Надя подняла на него холодноватые серые глаза с темными мерцающими зрачками. Казалось, выговорит ему за итого «майора Надежду», но она лишь грустно улыбнулась.
— Вот и это — «майор Надежда» — уже в прошлом. Теперь буду просто Надеждой Игнатьевной. Или еще: доктор Сурнина…
— Чудачка вы, право, чудачка! — вырвалось у Дмитрия. Когда проходила у него застенчивость, он делался «настоящим мужчиной», способным даже бросить в лицо женщине «чудачка», женщине чем-то милой ему и к тому же старшей, как он невольно привык считать.
— Что ж, капитан, — сказала она, погасив грустную улыбку. Две короткие продольные складки над ее переносьем стали четче, а лоб и все лицо как бы окутала тень. — Вы меня радуете своим оптимизмом. Но жаль, что не все находят что-то общее между страхом озабоченности и оптимизмом беззаботности. Извините, задержала вас…
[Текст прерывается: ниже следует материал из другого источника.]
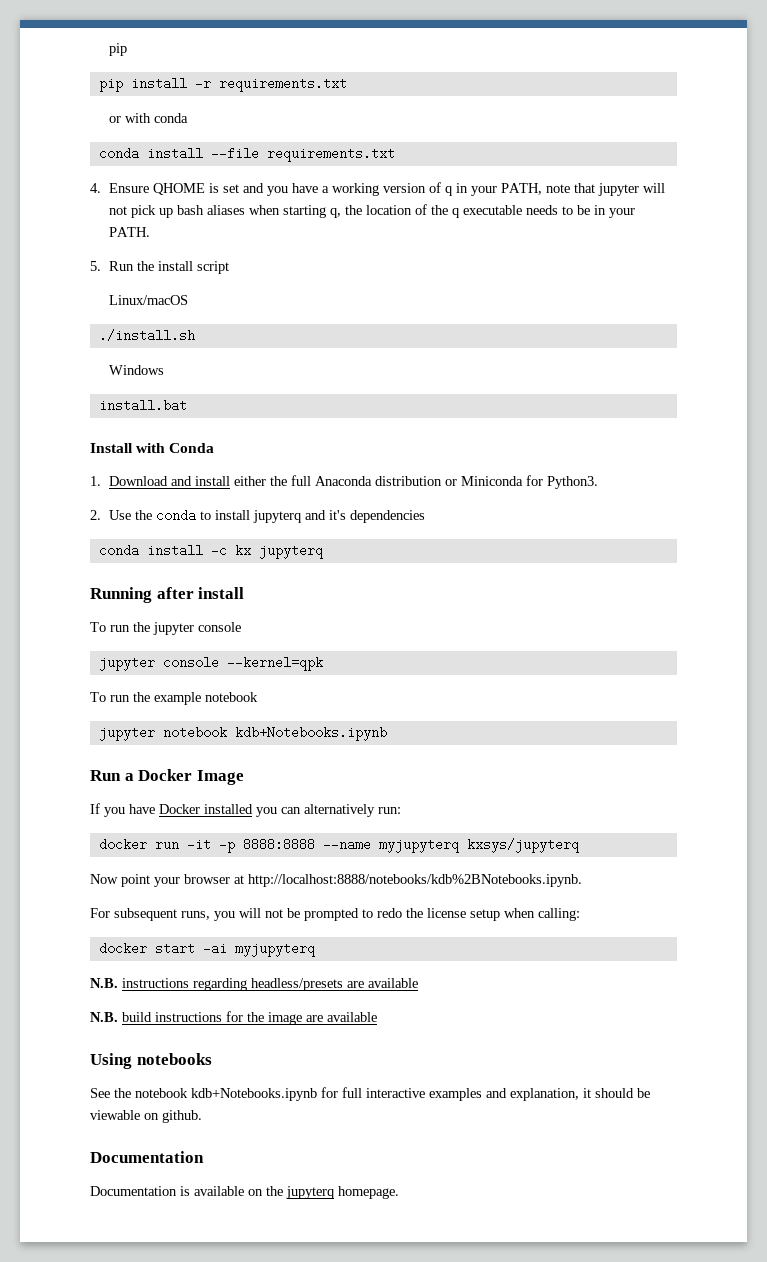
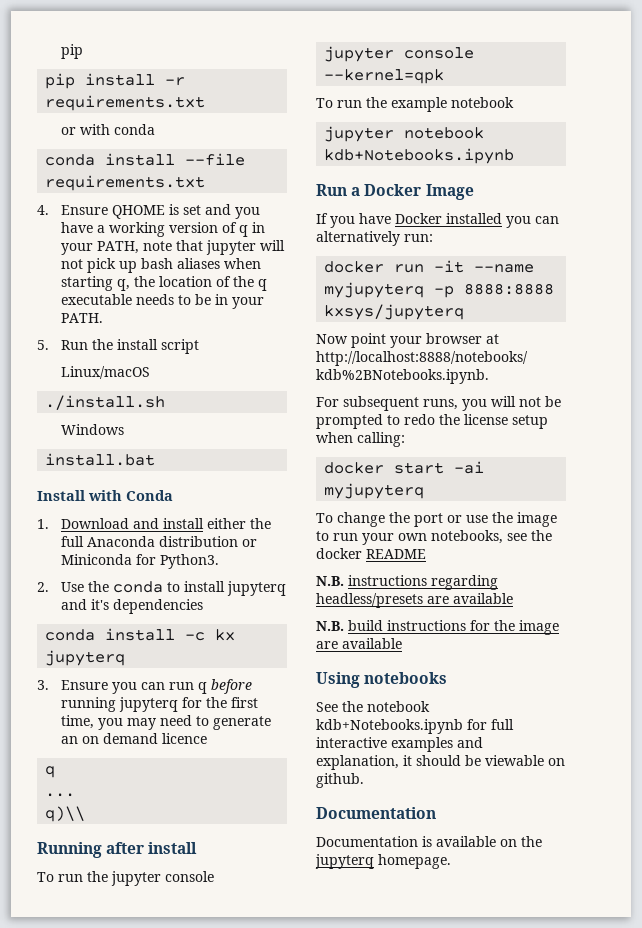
(323, 551) none -> [37,679,252,694] [60,697,258,712] [60,715,271,730] [60,733,207,744] [45,766,56,778] [45,793,76,797] [45,806,86,822] // 3. Ensure you can run q before running jupyterq for the first time, you may need to generate an on demand licence // q // ... // q)\\
[218,838,459,853] -p 8888:8888 --name myjupyterq -> [474,264,535,273] [324,282,555,298] --name myjupyterq -p 8888:8888
(315, 949) none -> [316,512,557,527] [316,530,552,545] [316,548,426,559] // To change the port or use the image to run your own notebooks, see the docker README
Она круто повернулась и зашагала прочь по выбитому, еще довоенному асфальту дороги. Дмитрий следил, как легко несли ее ноги в вишневых туфлях, и все боялся, как бы она не споткнулась на выбоине. Странное состояние души переживал он: ему было приятно это неожиданное, неслужебное внимание — раньше разговор шел только о ране, заживлении тканей, подвижности сустава, — и в то же время он был смущен тем, как неловко сложился их разговор. Да, но кого винить? Если она заговорила, значит, это волнует ее. А он о чем думает, готовясь вступить в жизнь, о сложностях которой уже позабыл? Он бредит птицами и ждет встречи с ними… Ее же забота — о людях, о всех людях, и не только об их здоровье в обычном понимании слова, но и о здоровье нравственном.